───── DATA SHOWN

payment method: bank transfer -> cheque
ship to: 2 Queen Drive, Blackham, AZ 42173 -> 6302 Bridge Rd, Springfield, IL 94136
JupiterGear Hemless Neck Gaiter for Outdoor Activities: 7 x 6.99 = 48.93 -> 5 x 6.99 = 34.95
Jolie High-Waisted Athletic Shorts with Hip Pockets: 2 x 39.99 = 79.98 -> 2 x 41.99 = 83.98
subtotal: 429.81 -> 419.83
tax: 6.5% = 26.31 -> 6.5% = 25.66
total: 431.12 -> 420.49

──────────
───── DATA SHOWN

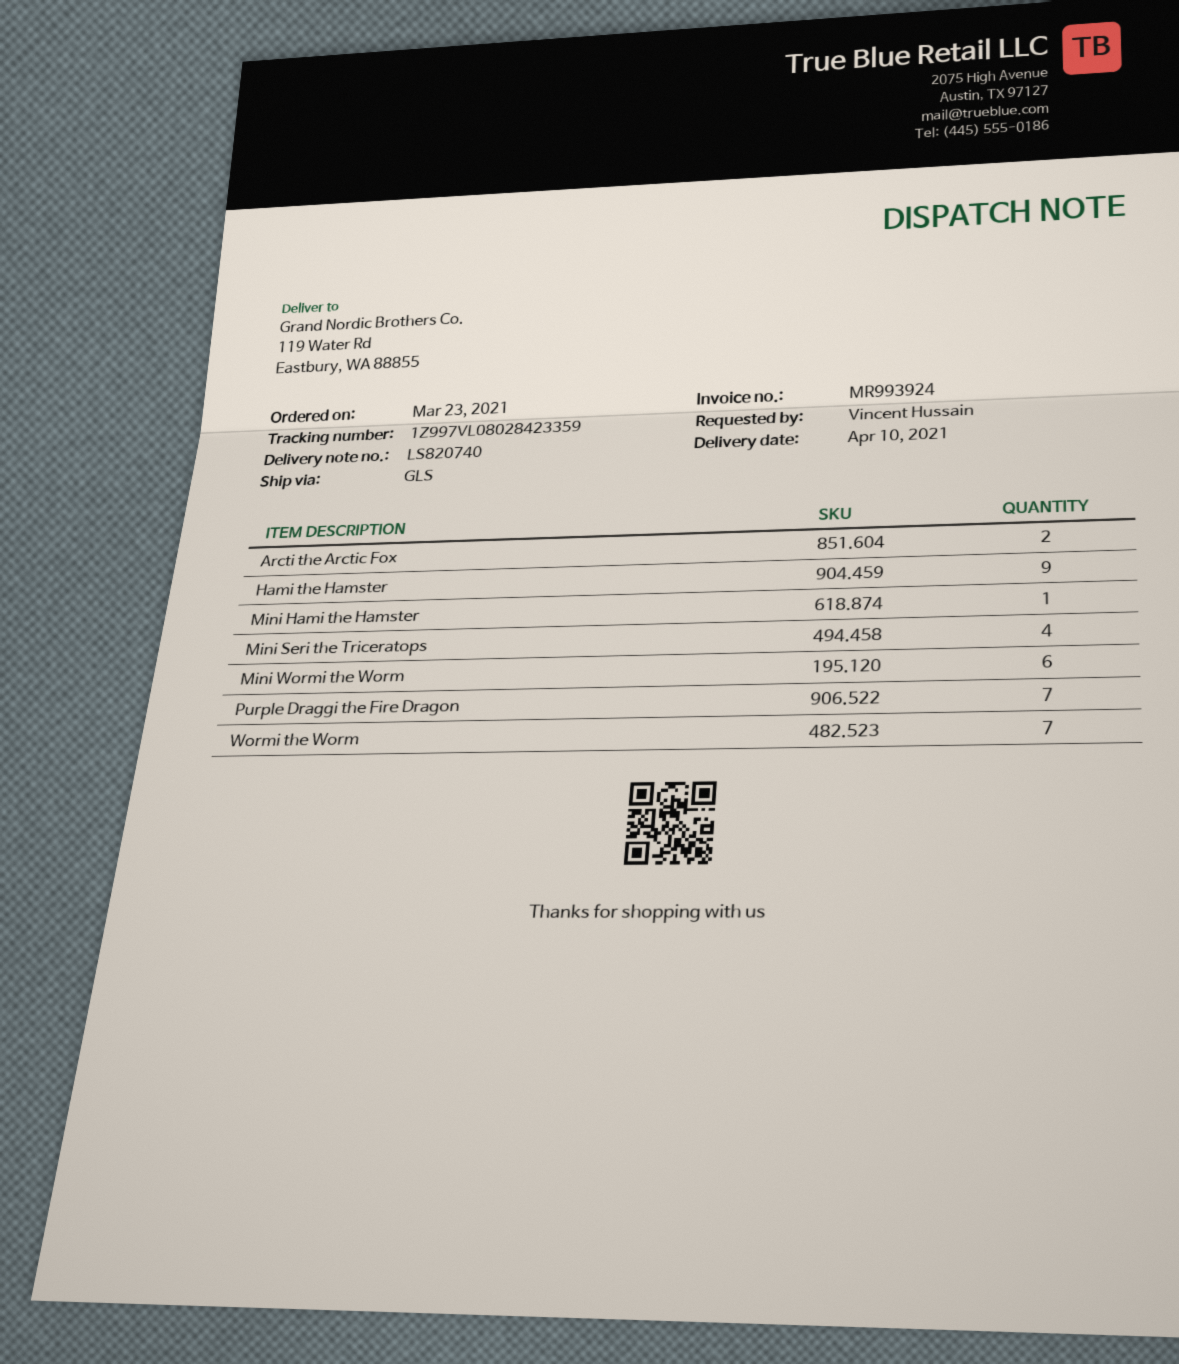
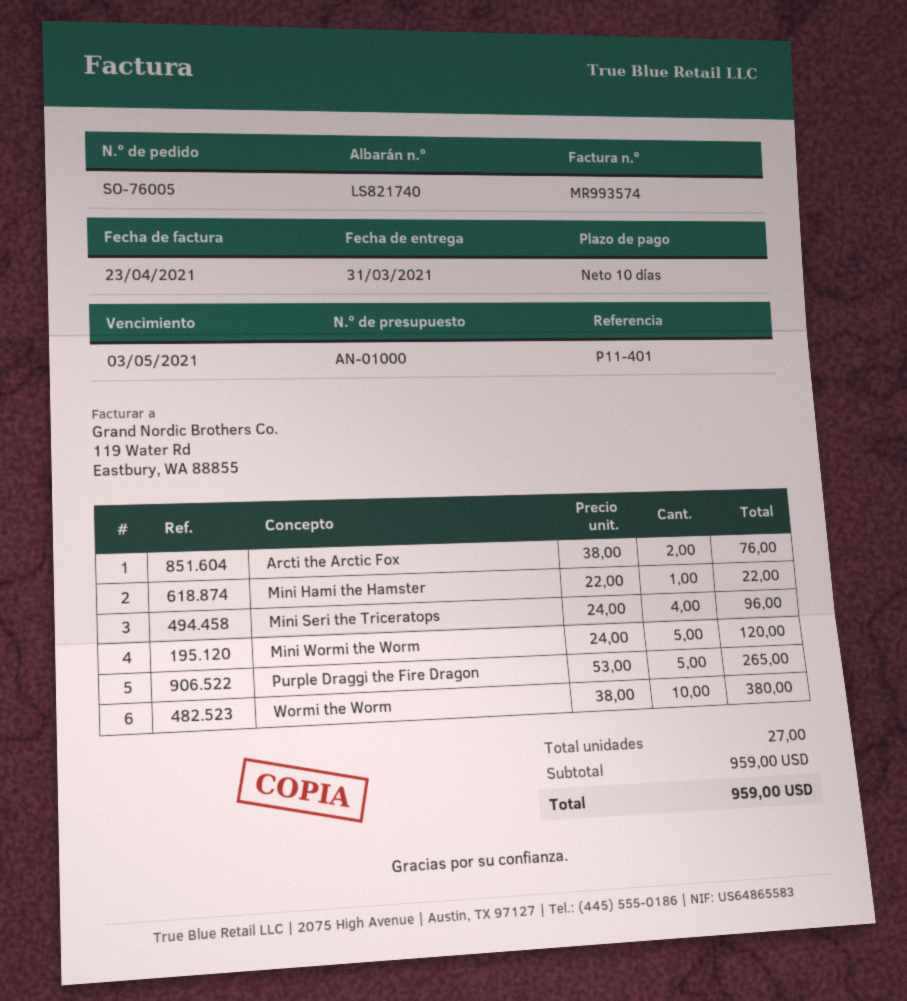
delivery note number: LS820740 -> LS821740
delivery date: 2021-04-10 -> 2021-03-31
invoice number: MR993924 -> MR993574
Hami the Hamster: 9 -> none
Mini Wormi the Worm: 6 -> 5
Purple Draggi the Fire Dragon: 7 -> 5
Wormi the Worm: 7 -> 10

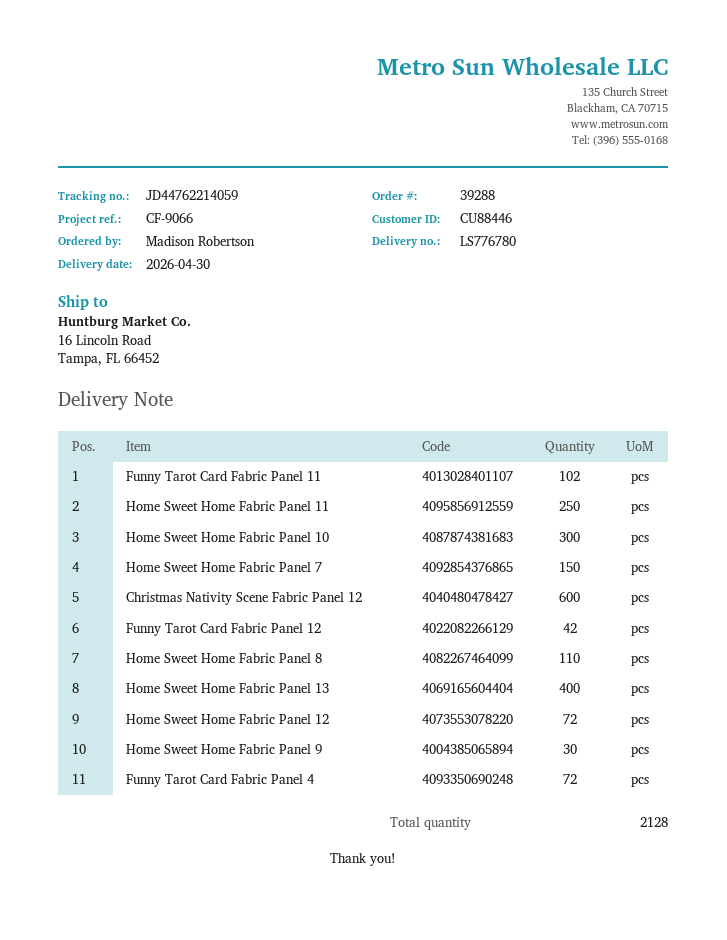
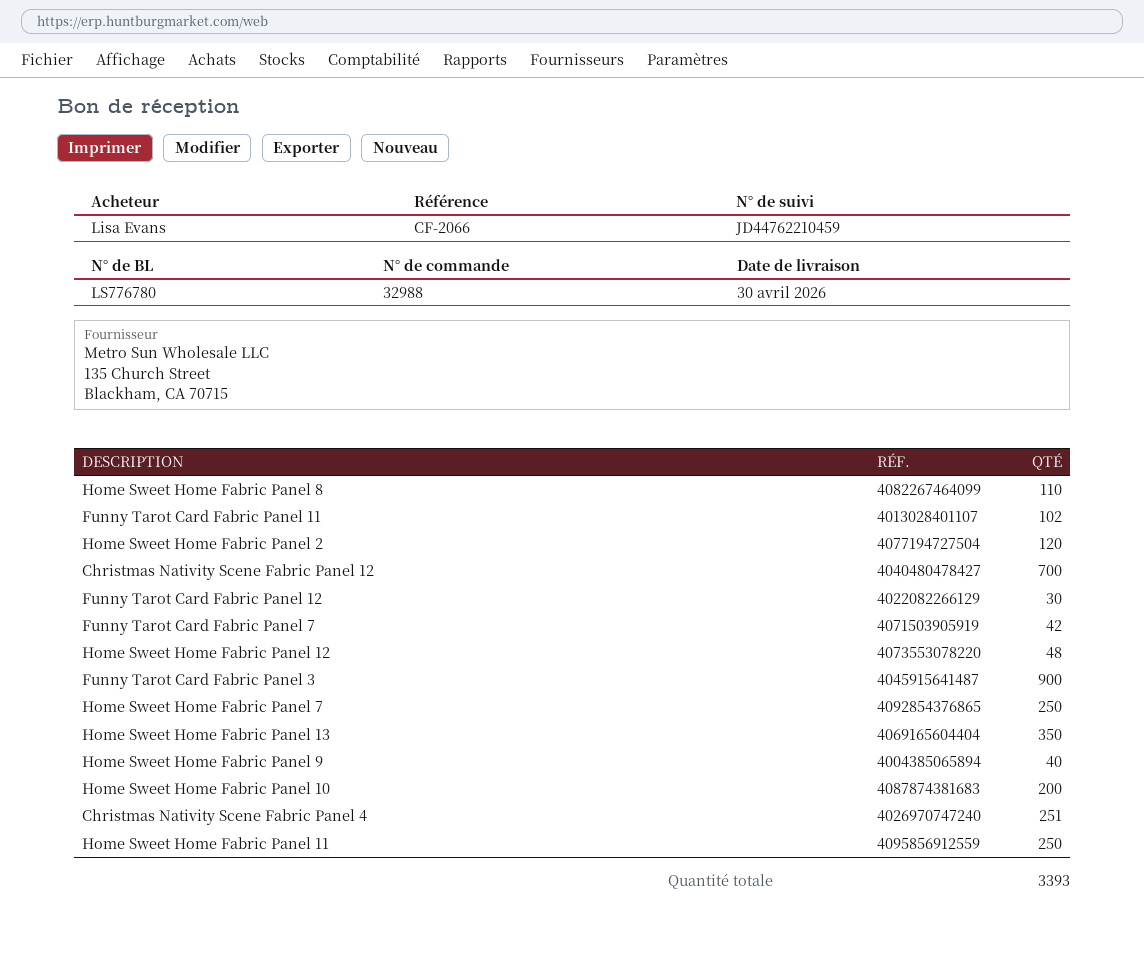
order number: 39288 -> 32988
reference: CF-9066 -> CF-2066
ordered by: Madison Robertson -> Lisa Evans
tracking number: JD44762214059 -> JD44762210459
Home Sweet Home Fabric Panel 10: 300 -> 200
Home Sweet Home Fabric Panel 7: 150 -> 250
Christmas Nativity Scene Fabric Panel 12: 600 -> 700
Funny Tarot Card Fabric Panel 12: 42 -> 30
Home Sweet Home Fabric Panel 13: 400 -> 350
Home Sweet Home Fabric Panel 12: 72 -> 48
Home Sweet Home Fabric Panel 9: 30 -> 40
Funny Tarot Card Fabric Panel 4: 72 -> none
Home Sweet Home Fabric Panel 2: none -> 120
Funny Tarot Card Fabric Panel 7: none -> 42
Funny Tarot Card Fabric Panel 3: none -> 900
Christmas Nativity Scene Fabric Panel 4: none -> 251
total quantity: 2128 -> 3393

──────────

TASK TO COMPLETE. Could you restate word for word the lines above, from the one that contains "payment method: bank transfer -> cheque" through the one that contains "total: 431.12 -> 420.49", and no others?

ANSWER SPACE.
payment method: bank transfer -> cheque
ship to: 2 Queen Drive, Blackham, AZ 42173 -> 6302 Bridge Rd, Springfield, IL 94136
JupiterGear Hemless Neck Gaiter for Outdoor Activities: 7 x 6.99 = 48.93 -> 5 x 6.99 = 34.95
Jolie High-Waisted Athletic Shorts with Hip Pockets: 2 x 39.99 = 79.98 -> 2 x 41.99 = 83.98
subtotal: 429.81 -> 419.83
tax: 6.5% = 26.31 -> 6.5% = 25.66
total: 431.12 -> 420.49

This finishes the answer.